Introduction

Boltzmann machines are a type of neural network model composed of stochastic elements. Since they were proposed more than twenty years ago, it has been demonstrated that they are capable of solving various problems such as optimisation problems1, repairing degraded images2 and learning interdependency among random variables3. For optimisation problems, convergence to the global optimum is guaranteed, provided that the system is annealed at a sufficiently slow rate2. For learning problems, parameter values for a Boltzmann machine that represent data distribution can be learned by a simple algorithm, which is theoretically sound and insightful3.

Although they are theoretically important, it is difficult to apply Boltzmann machines in their original form to real-world problems. The main difficulty is in their computation costs. For optimisation problems, the optimality is only assured theoretically for a extremely slow annealing schedule2, which is impractical. For learning problems, the learning algorithm requires lengthy computation to obtain equilibrium statistics4,5.

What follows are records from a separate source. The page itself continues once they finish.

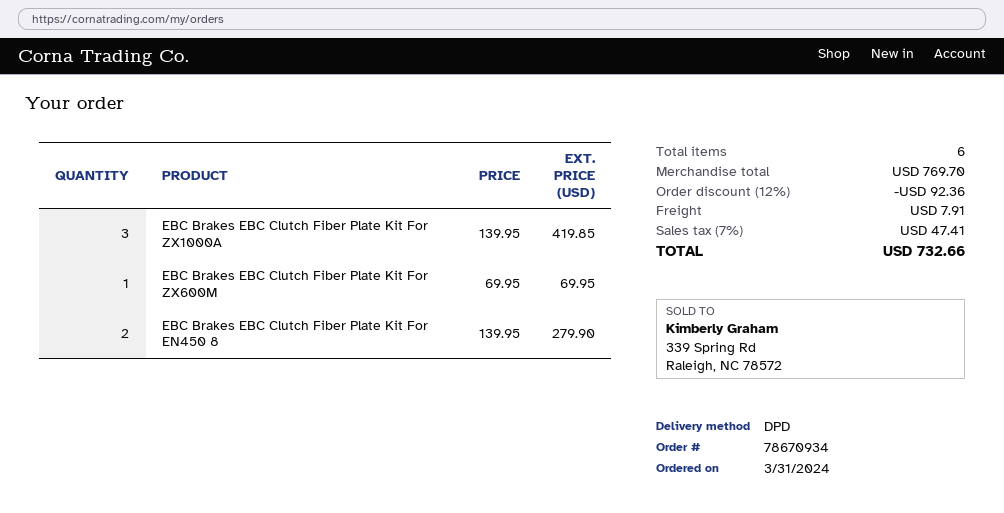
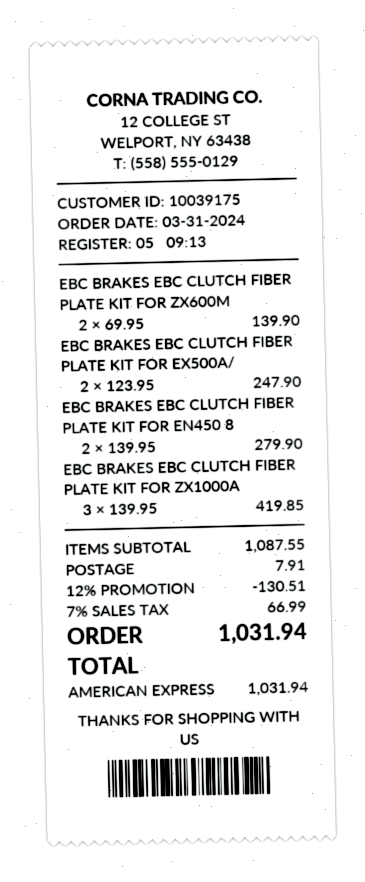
EBC Brakes EBC Clutch Fiber Plate Kit For ZX600M: 1 x 69.95 = 69.95 -> 2 x 69.95 = 139.90
EBC BRAKES EBC CLUTCH FIBER PLATE KIT FOR EX500A/: none -> 2 x 123.95 = 247.90
subtotal: 769.70 -> 1087.55
discount: 12% = 92.36 -> 12% = 130.51
tax: 7% = 47.41 -> 7% = 66.99
total: 732.66 -> 1031.94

However, these difficulties do not necessarily mean that Boltzmann machines are not practically important. The capability of solving optimisation problems without prior knowledge of the problem structures is highly attractive. As for learning problems, many attempts have been made to increase computation speeds at the expense of the learning capability by restricting network structures and by using approximations in the learning algorithm. Even restricted versions of Boltzmann machines, such as restricted Boltzmann machines6 and deep Boltzmann machines7, combined with approximate learning algorithms, such as mean-field approximation4,5 and contrastive divergence8, achieve state-of-the art performance among various machine learning methods. This fact highlights the potential capabilities of Boltzmann machines.

Hardware implementation is one approach to enhance the computation speed of Boltzmann machines without degrading their capability. One of the difficulties in this approach is the generation of good random numbers, which is necessary to realise stochastic behaviour of the component units. Although thermal noise exists in electronic circuits, it is difficult to utilise this noise to precisely simulate the probabilistic behaviour of Boltzmann machines. Therefore, pseudo-random number generators9,10 or mechanisms to utilise physically controllable randomness, such as quantum effects11,12,13, are required in the circuit. Other previous studies on hardware implementation avoid randomness by using mean-field approximations.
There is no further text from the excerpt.